AVAILABLE DATA:
_____
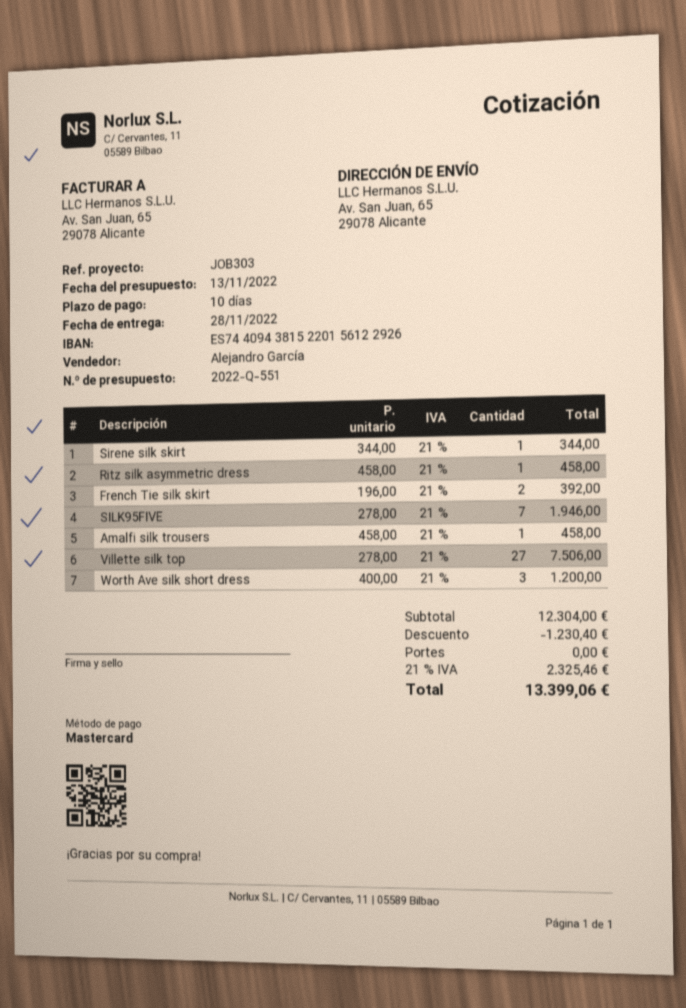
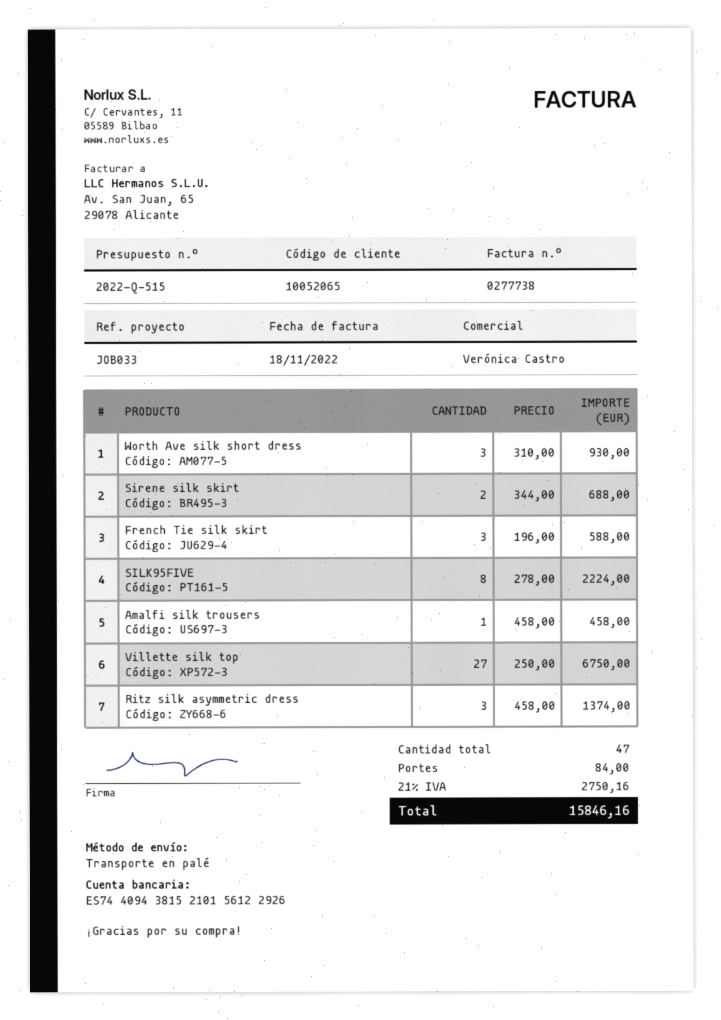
quote number: 2022-Q-551 -> 2022-Q-515
reference: JOB303 -> JOB033
sales rep: Alejandro García -> Verónica Castro
bank account: ES7440943815220156122926 -> ES7440943815210156122926
Sirene silk skirt: 1 x 344.00 = 344.00 -> 2 x 344.00 = 688.00
Ritz silk asymmetric dress: 1 x 458.00 = 458.00 -> 3 x 458.00 = 1374.00
French Tie silk skirt: 2 x 196.00 = 392.00 -> 3 x 196.00 = 588.00
SILK95FIVE: 7 x 278.00 = 1946.00 -> 8 x 278.00 = 2224.00
Villette silk top: 27 x 278.00 = 7506.00 -> 27 x 250.00 = 6750.00
Worth Ave silk short dress: 3 x 400.00 = 1200.00 -> 3 x 310.00 = 930.00
discount: 1230.40 -> none
shipping: 0.00 -> 84.00
tax: 21% = 2325.46 -> 21% = 2750.16
total: 13399.06 -> 15846.16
_____
INSTRUCTIONS TO FOLLOW:
If an entry above holds a picture, omit the picture but retype everything else exactly.

TASK OUTPUT:
quote number: 2022-Q-551 -> 2022-Q-515
reference: JOB303 -> JOB033
sales rep: Alejandro García -> Verónica Castro
bank account: ES7440943815220156122926 -> ES7440943815210156122926
Sirene silk skirt: 1 x 344.00 = 344.00 -> 2 x 344.00 = 688.00
Ritz silk asymmetric dress: 1 x 458.00 = 458.00 -> 3 x 458.00 = 1374.00
French Tie silk skirt: 2 x 196.00 = 392.00 -> 3 x 196.00 = 588.00
SILK95FIVE: 7 x 278.00 = 1946.00 -> 8 x 278.00 = 2224.00
Villette silk top: 27 x 278.00 = 7506.00 -> 27 x 250.00 = 6750.00
Worth Ave silk short dress: 3 x 400.00 = 1200.00 -> 3 x 310.00 = 930.00
discount: 1230.40 -> none
shipping: 0.00 -> 84.00
tax: 21% = 2325.46 -> 21% = 2750.16
total: 13399.06 -> 15846.16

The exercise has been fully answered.